Web interface edit records
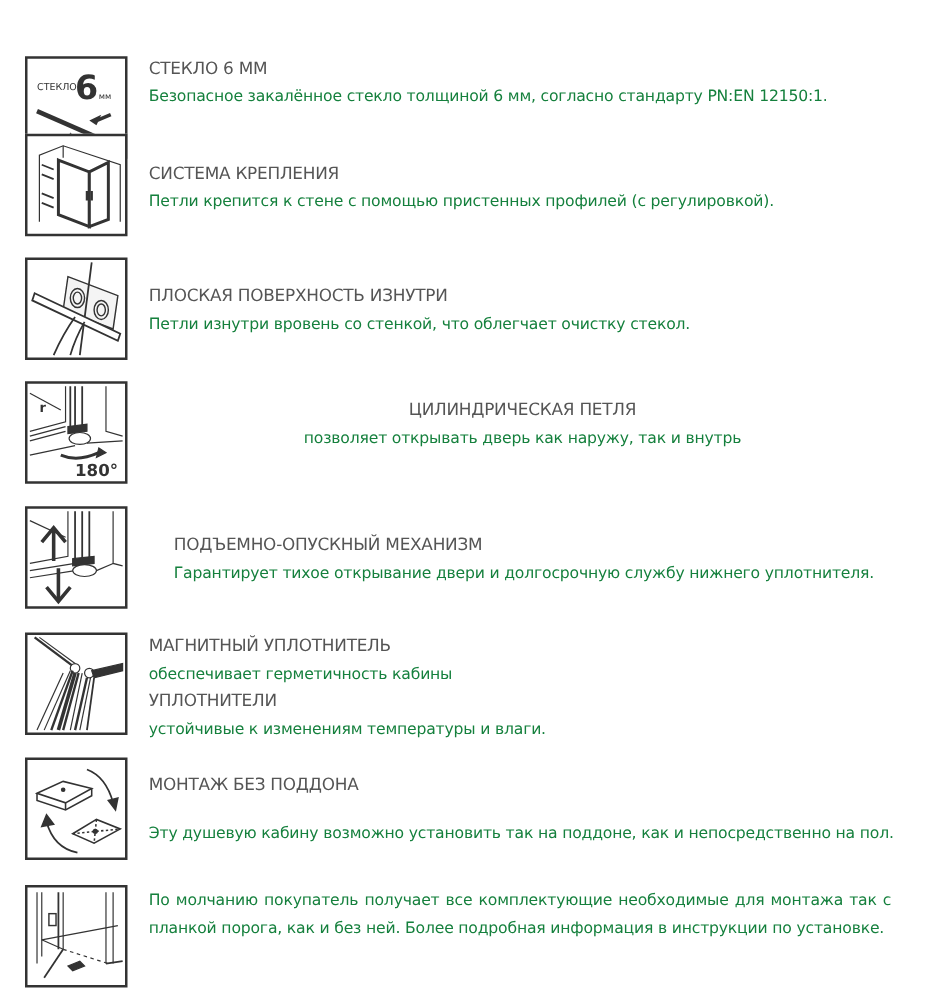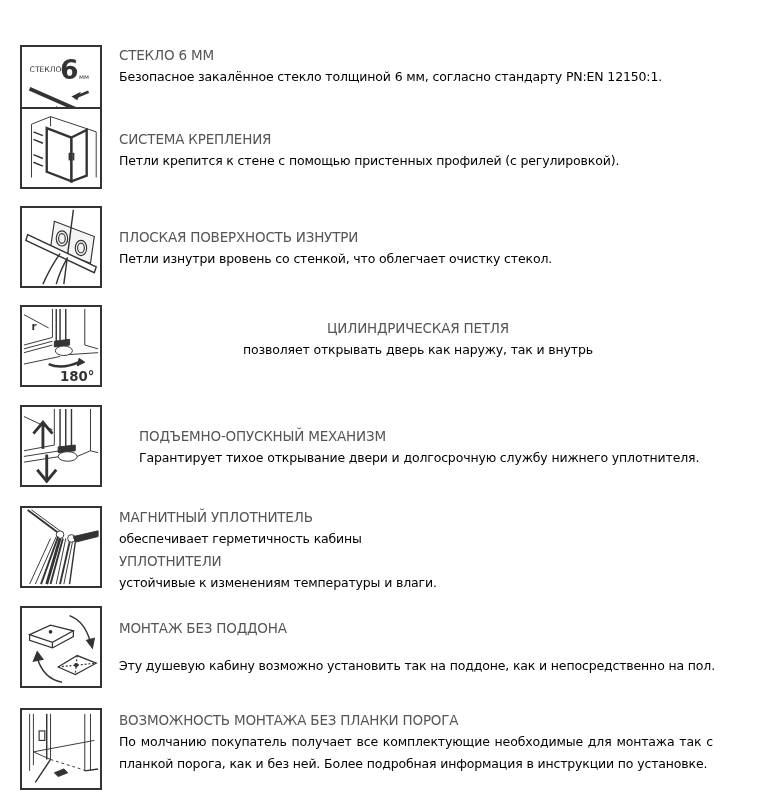"Безопасное закалённое стекло толщиной 6" .fdesc { color: #000000 -> #15803d }
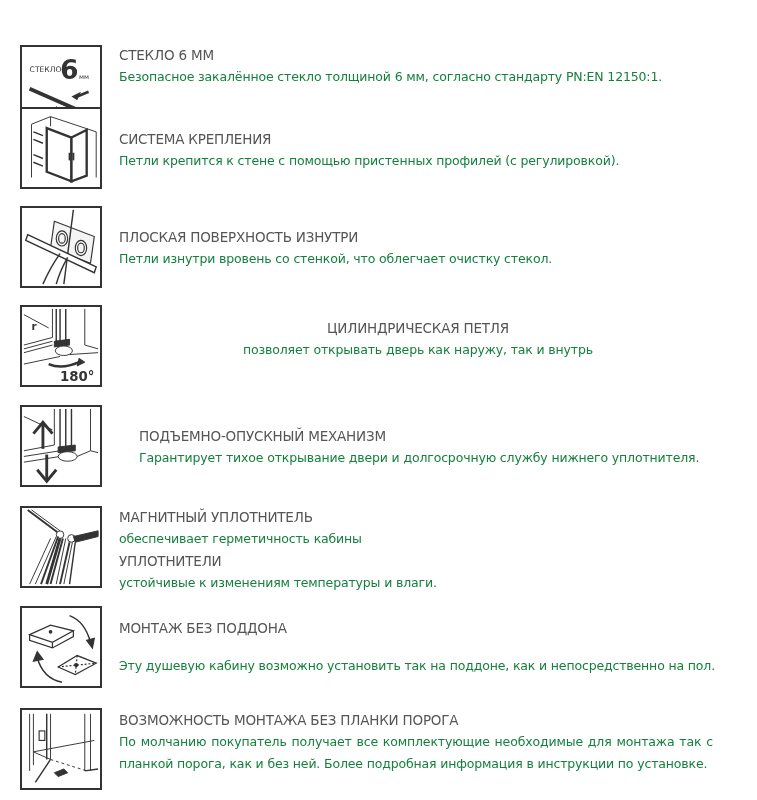"ВОЗМОЖНОСТЬ МОНТАЖА БЕЗ ПЛАНКИ ПОРОГА" div.ftitle { html: <div>ВОЗМОЖНОСТЬ МОНТАЖА БЕЗ ПЛАНКИ ПОРОГА</div> -> none }
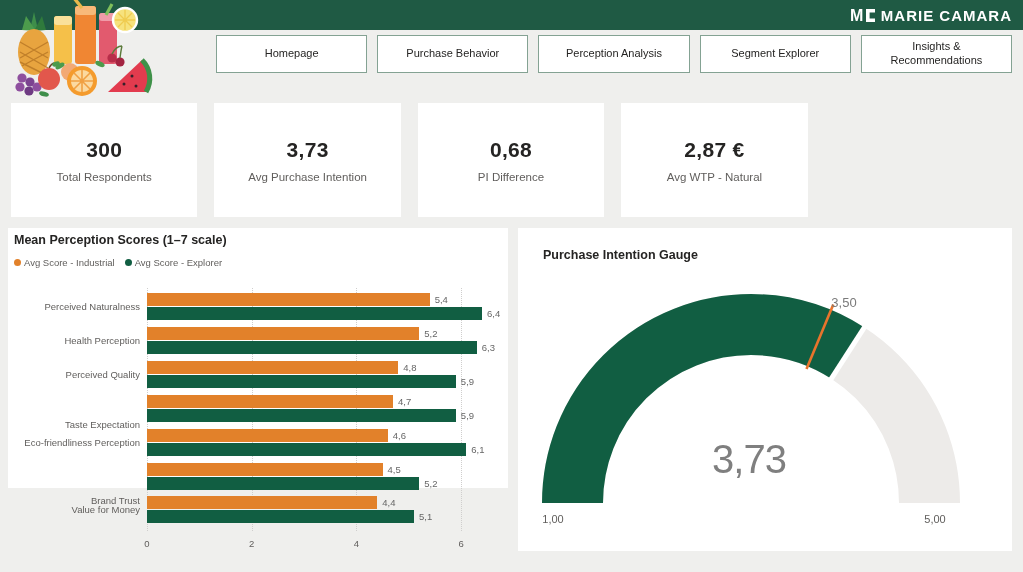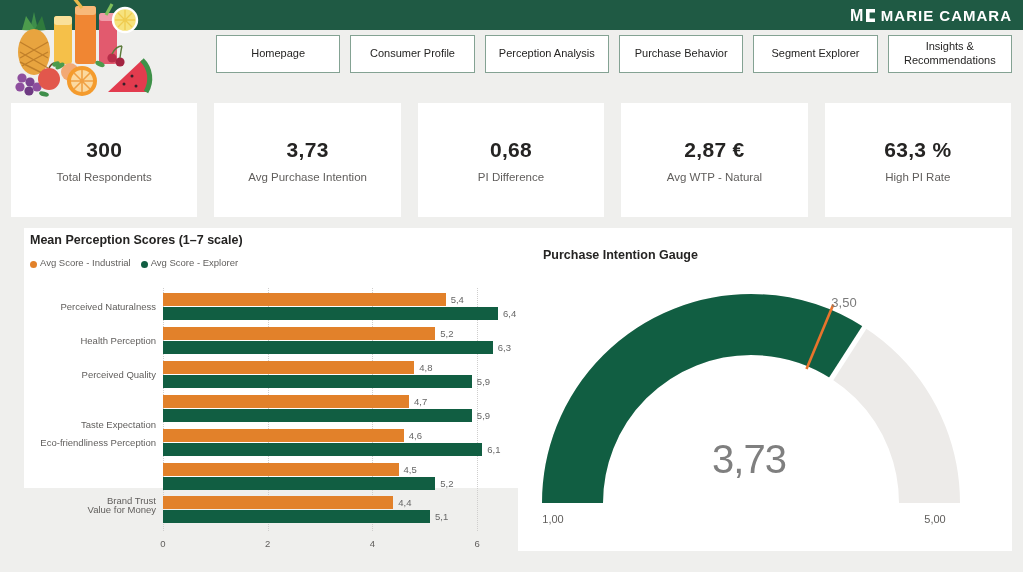"Consumer Profile" div.tab { html: <div>Consumer Profile</div> -> none }
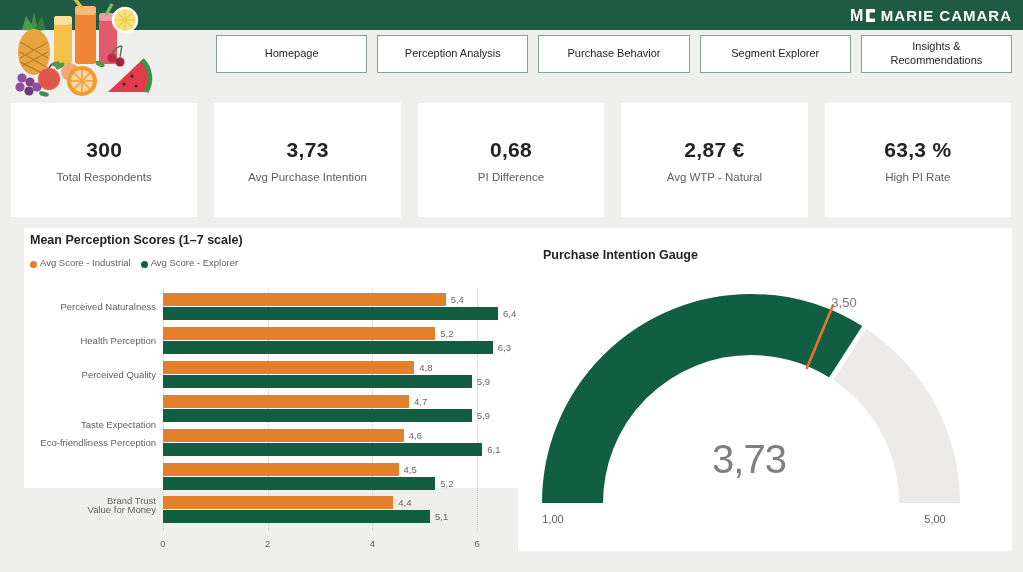"Perception Analysis" div.tab { order: before "Purchase Behavior" -> after "Purchase Behavior" }
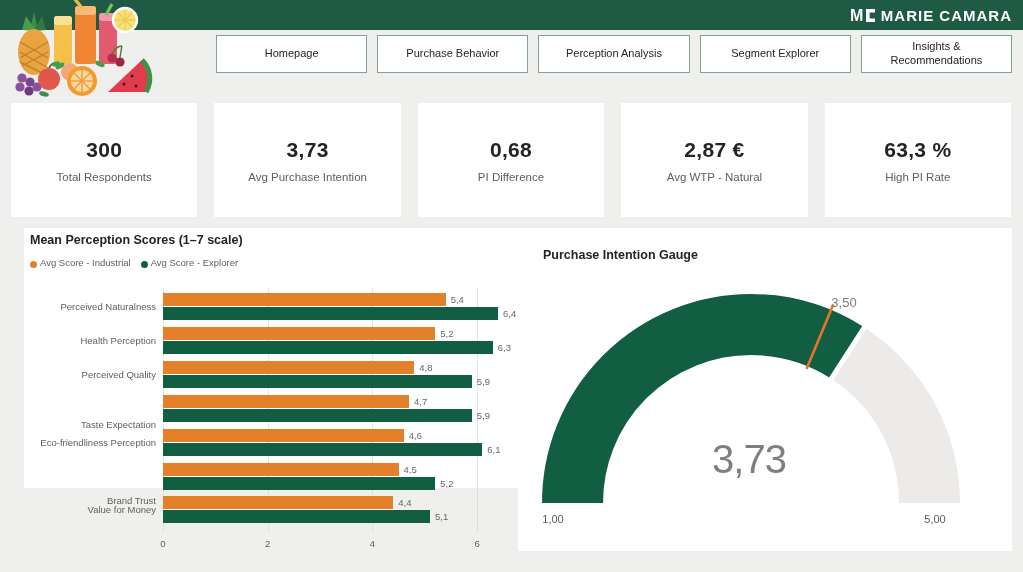"63,3 %" div.kpi { html: <div> <div>63,3 %</div> <div>High PI Rate</div> </div> -> none }
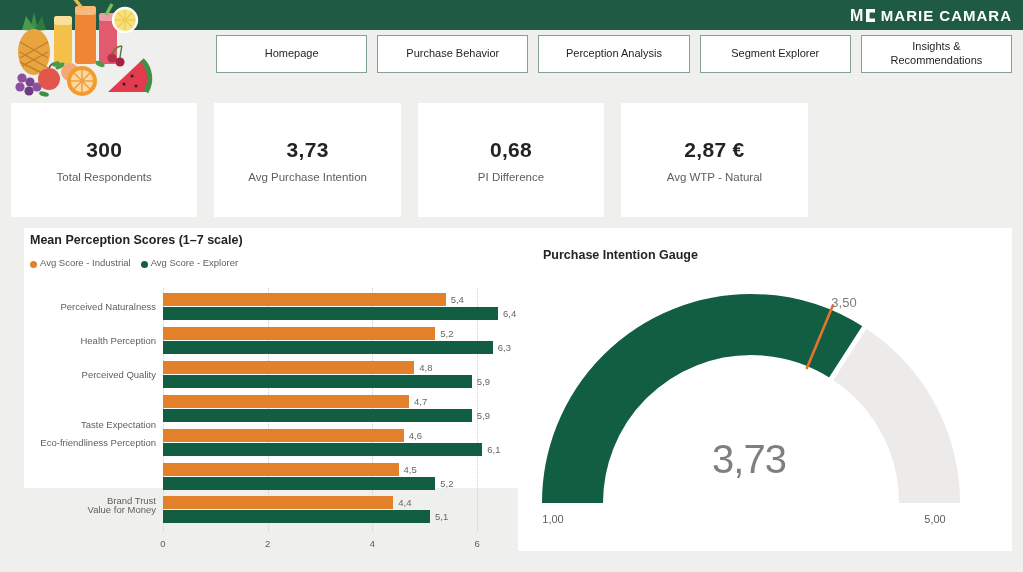"Mean Perception Scores (1–7 scale)" #barCard { left: 24px -> 8px }
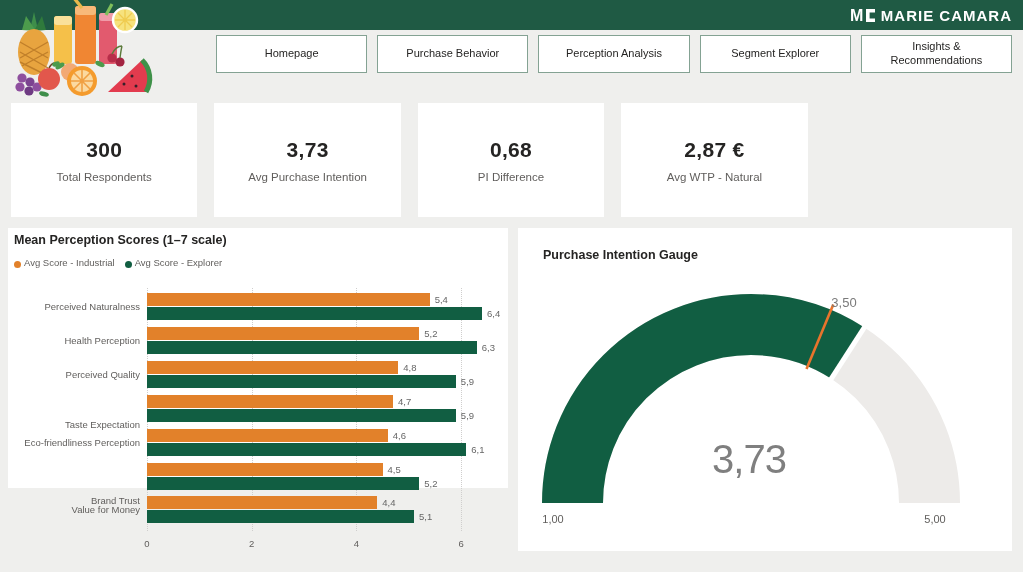"Avg Score - Industrial" .legend-item { align-items: flex-end -> center }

◆ **Exercise instructions**:
Return all the lines above exactly; none of the pictures should appear.

◆ **Reply to the exercise**:
"Безопасное закалённое стекло толщиной 6" .fdesc { color: #000000 -> #15803d }
"ВОЗМОЖНОСТЬ МОНТАЖА БЕЗ ПЛАНКИ ПОРОГА" div.ftitle { html: <div>ВОЗМОЖНОСТЬ МОНТАЖА БЕЗ ПЛАНКИ ПОРОГА</div> -> none }
"Consumer Profile" div.tab { html: <div>Consumer Profile</div> -> none }
"Perception Analysis" div.tab { order: before "Purchase Behavior" -> after "Purchase Behavior" }
"63,3 %" div.kpi { html: <div> <div>63,3 %</div> <div>High PI Rate</div> </div> -> none }
"Mean Perception Scores (1–7 scale)" #barCard { left: 24px -> 8px }
"Avg Score - Industrial" .legend-item { align-items: flex-end -> center }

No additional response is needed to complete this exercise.